調査会社によると、テーマパーク業界全体では、入場制限が緩和された2022年度以降、売り上げや入場者数はコロナ前の水準まで回復。しかしその一方で、急激な需要回復に対応するため、従業員の確保が急務となっているという。
そうした中、2024年の1年間には約230人の外国人クルーを採用(うち直接雇用が約160人、ワーキングホリデー制度での雇用が約70人)。
出身は8割がアジアで、アメリカやカナダ、ブラジル、フランス、イタリアなどもいるという。使用する言語は、英語や中国語、韓国語が中心だが、クルーの能力次第では、それ以外にも対応しているそうだ。
変化を続けるパーク内でより充実したサービスを提供するため、クルーの確保・育成にも暇がない。
■いよいよ2025年…新たな挑戦は?「常に刺激を提供」
アニメやゲームの新エリア・アトラクションの開業が続き、大きな注目を集めた2024年。「待ってました」「新エリア嬉しい」「他のゲームのエリアも頼む」などといった前向きなコメントが多くみられたのは、USJの人気と努力あってこそと言えよう。
その一方で、「金額が高すぎる」「映画の要素が無くなりすぎて…」「バック・トゥ・ザ・フューチャーにまた乗りたい(バック・トゥ・ザ・フューチャー・ザ・ライドは2016年に終了)」など、変化し続けるパークに対する批判の声や、昔を懐かしむ声があったのもまた事実である。

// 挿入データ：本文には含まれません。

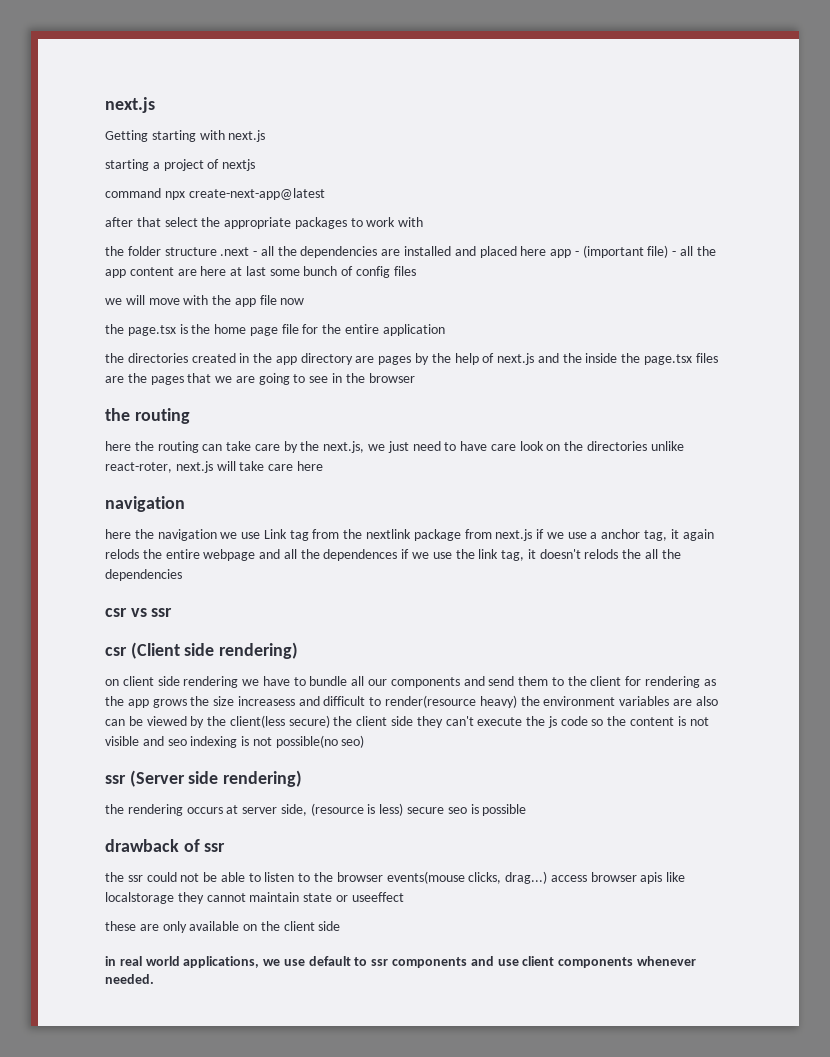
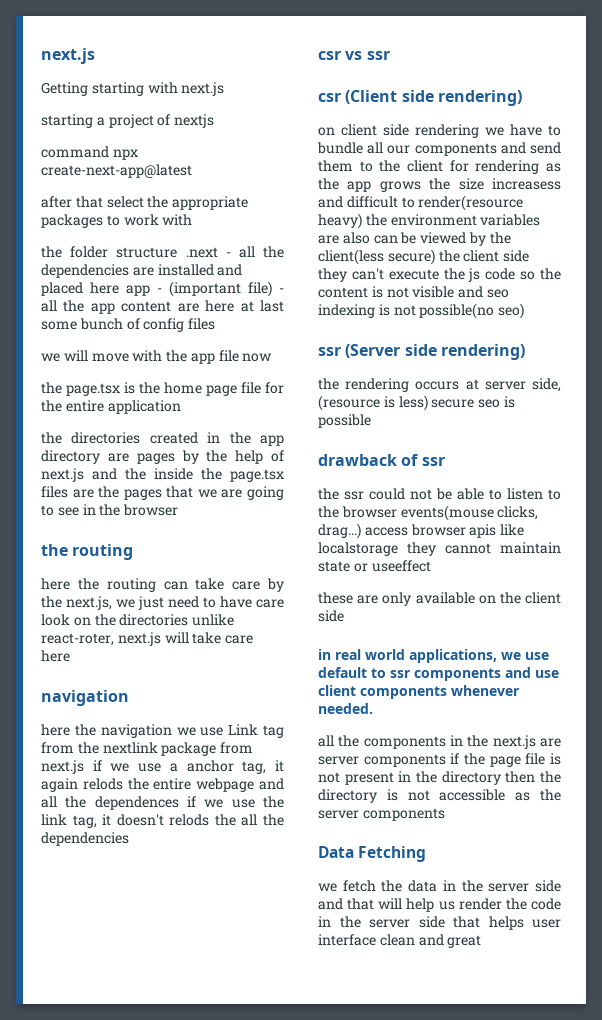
+ all the components in the next.js are server components if the page file is not present in the directory then the directory is not accessible as the server components
+ Data Fetching
+ we fetch the data in the server side and that will help us render the code in the server side that helps user interface clean and great

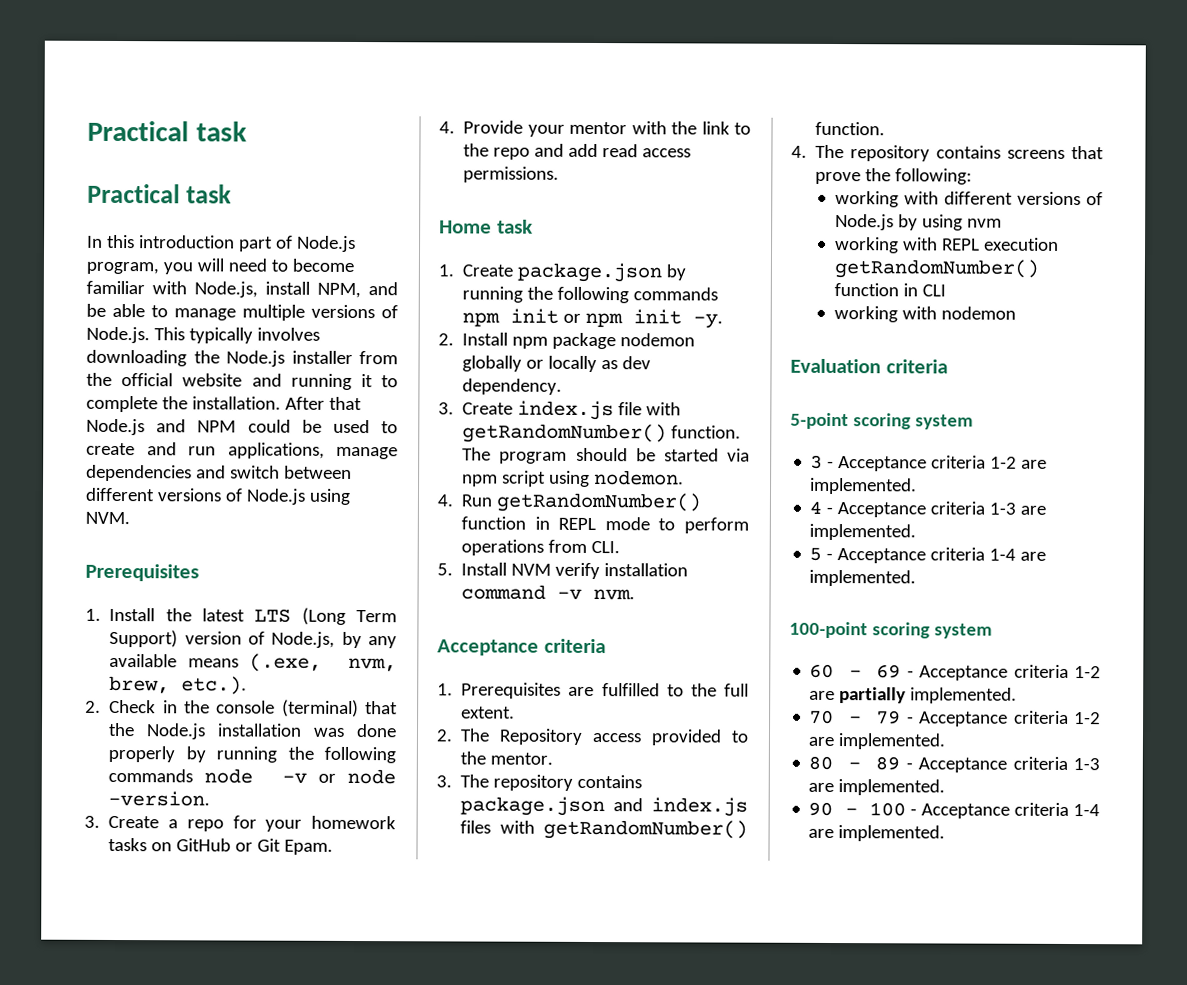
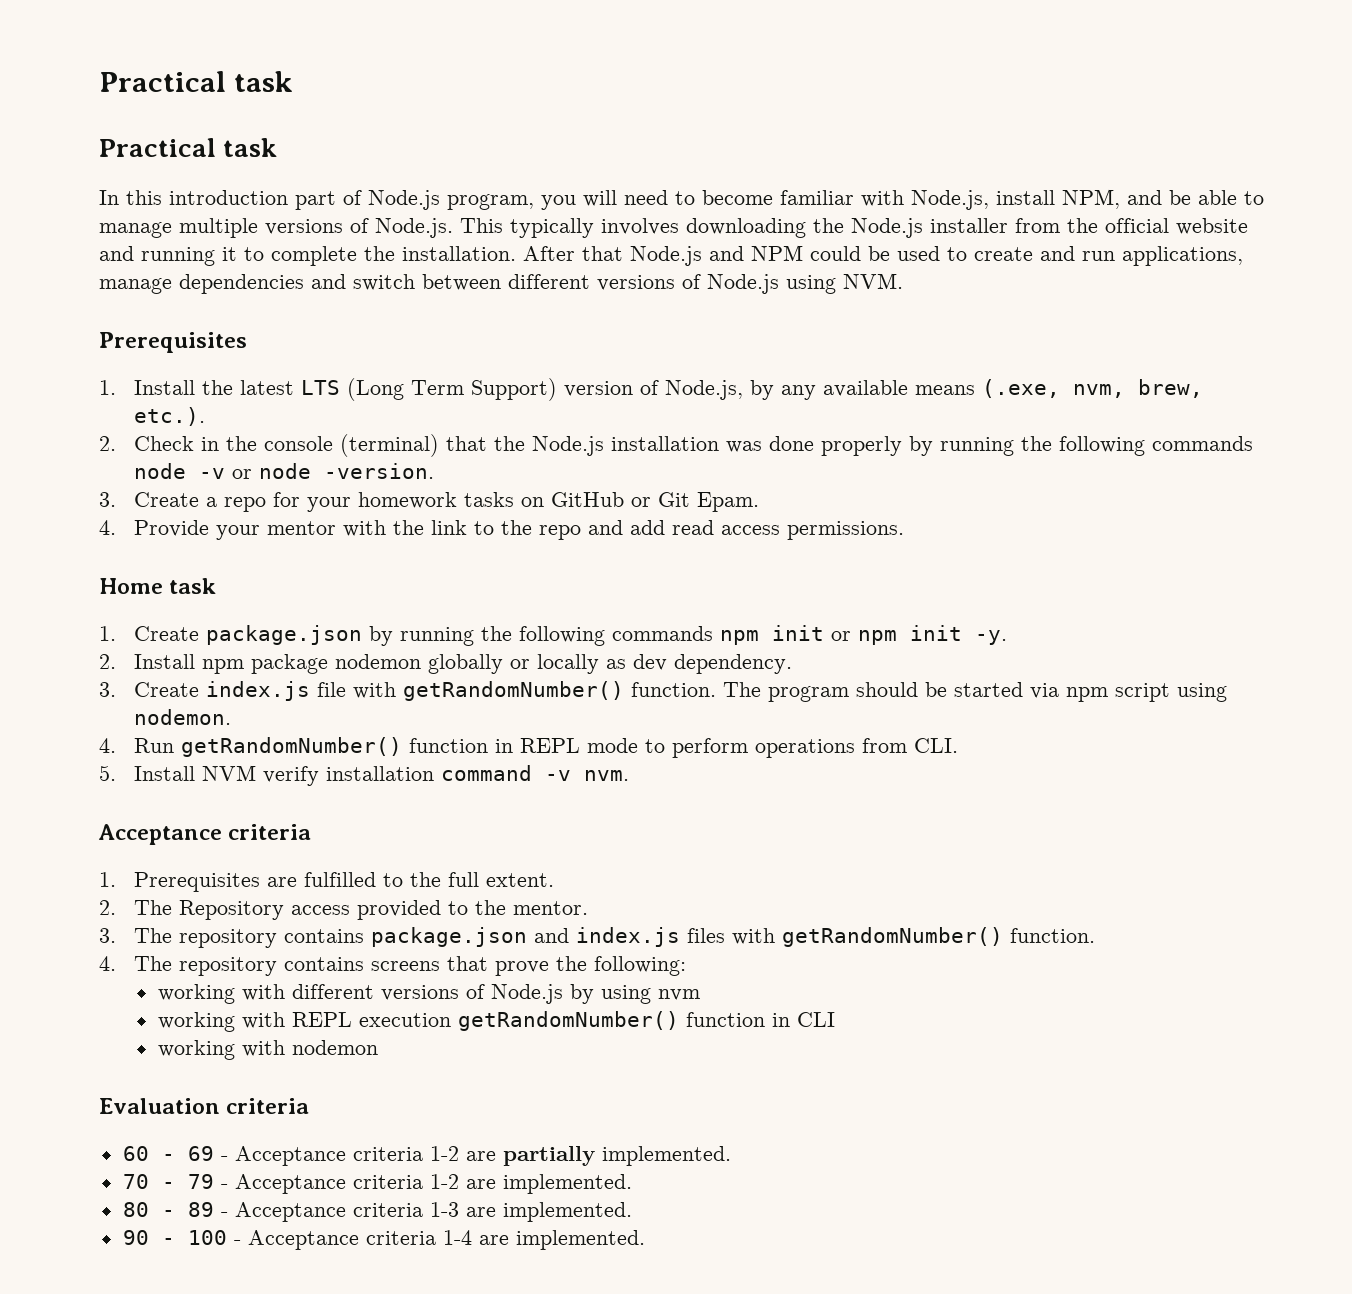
- 5-point scoring system
- 3 - Acceptance criteria 1-2 are implemented.
- 4 - Acceptance criteria 1-3 are implemented.
- 5 - Acceptance criteria 1-4 are implemented.
- 100-point scoring system

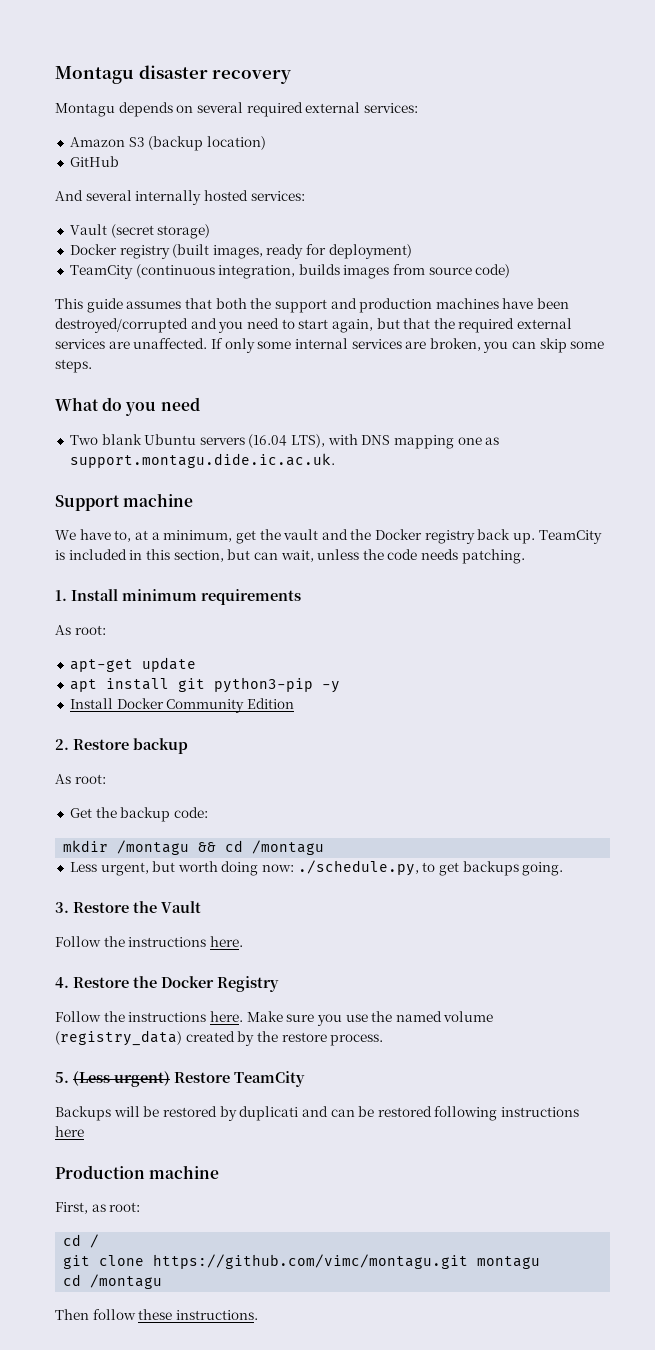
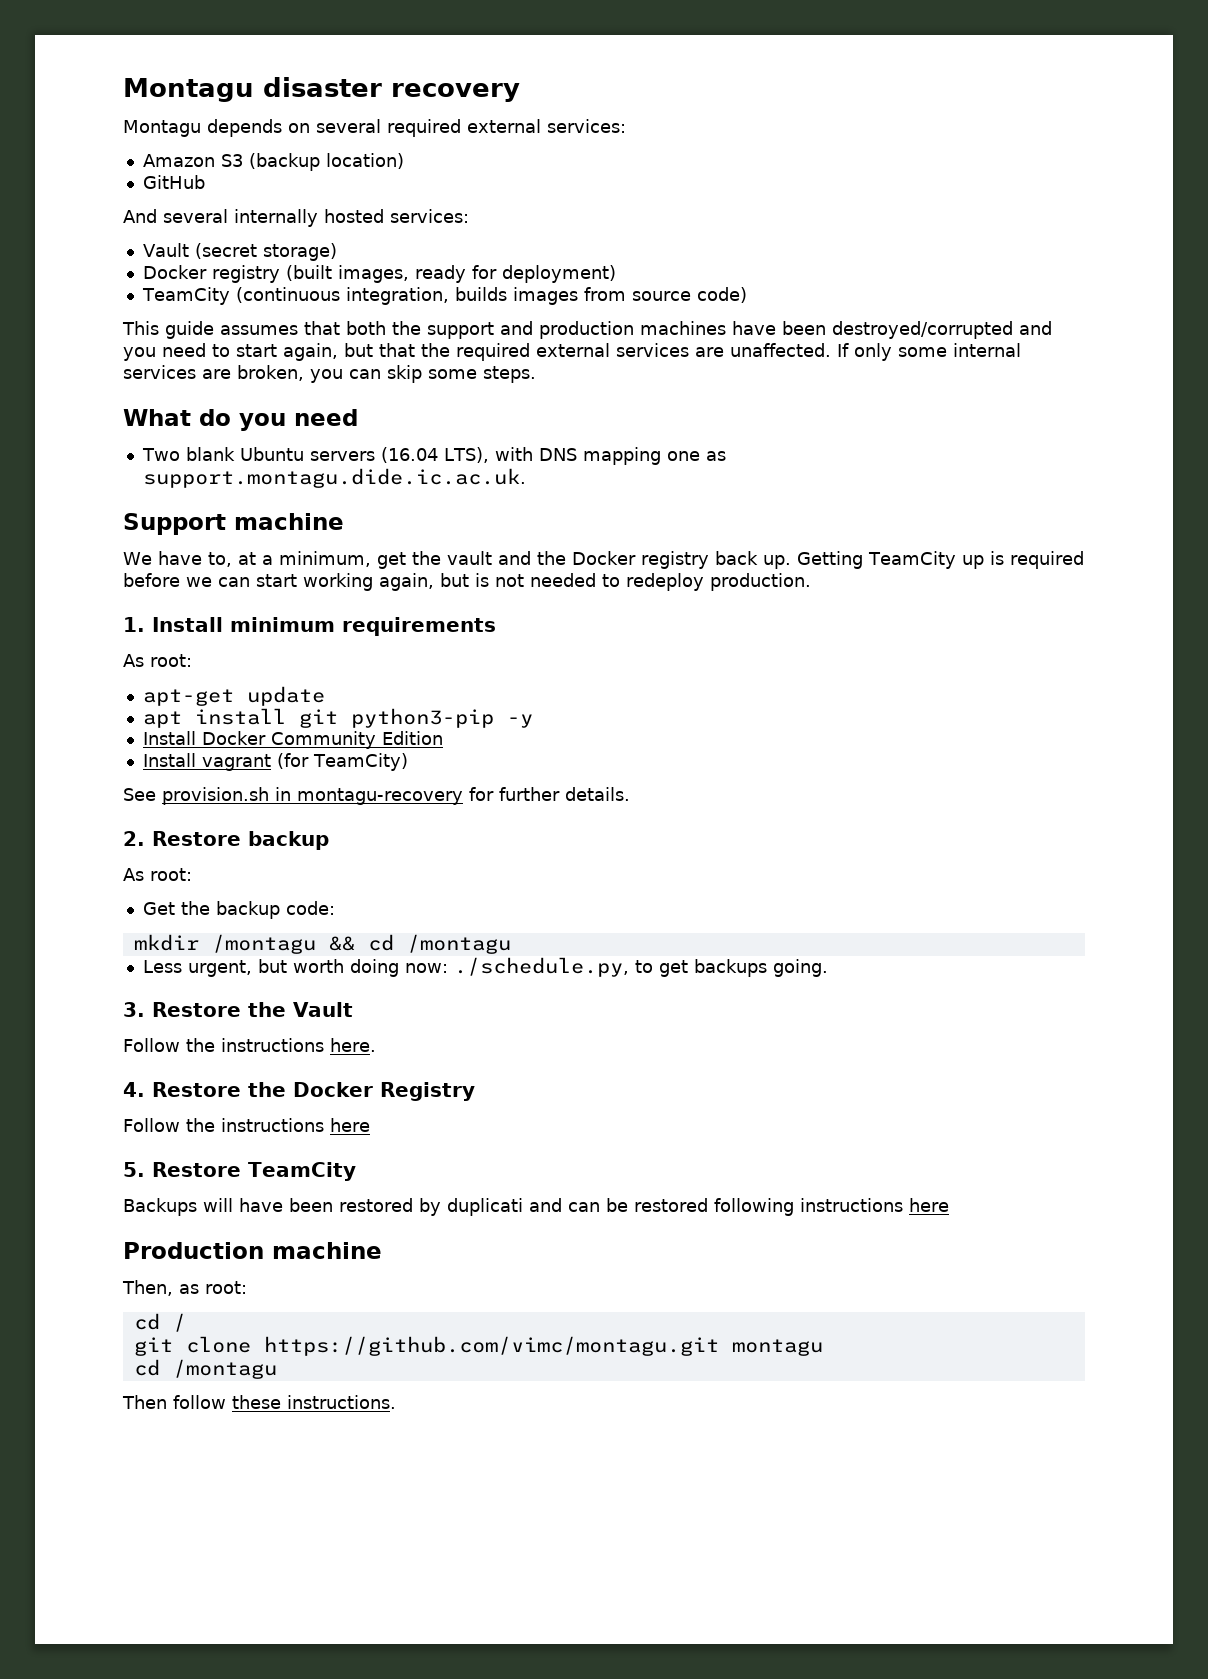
- TeamCity is included in this section, but can wait, unless the code needs patching.
+ Getting TeamCity up is required before we can start working again, but is not needed to redeploy production.
+ Install vagrant (for TeamCity)
+ See provision.sh in montagu-recovery for further details.
- Follow the instructions here. Make sure you use the named volume (registry_data) created by the restore process.
+ Follow the instructions here
- 5. (Less urgent) Restore TeamCity
+ 5. Restore TeamCity
- Backups will be restored by duplicati and can be restored following instructions here
+ Backups will have been restored by duplicati and can be restored following instructions here
- First, as root:
+ Then, as root:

今後、2025年4月には、アメリカの「ユニバーサル・スタジオ・ハリウッド」にも、日本のアニメが初上陸することも決まっている。国内はもちろんのこと海外でも、20年にわたって築きあげたクオリティやノウハウをいかしたアトラクション・グッズ・レストランなどを作り上げ、「総合テーマパーク」としての地位を確立、非日常的な体験を提供し続けている。
今後の展望については「世間のトレンドやゲストのニーズに寄り添いながら、様々なコンテンツや新規イベントなどを導入し、常に刺激を提供しつづけていく」そうだ。
たくさんの変革を続けてきたからこそ来場者数が年々増え続け、2年連続で“世界3位”という実績を作り上げてきたユニバーサル・スタジオ・ジャパン。
日本を代表するテーマパークの1つとして、今後も訪れたゲストに“非日常の体験と驚き”を与え続けてくれるだろう。
聞こえてくる批判の声をも糧にー。私たちも関西の放送局として、“世界一位の座を奪った”というニュースを報じる日が来ることを、大いに期待したい。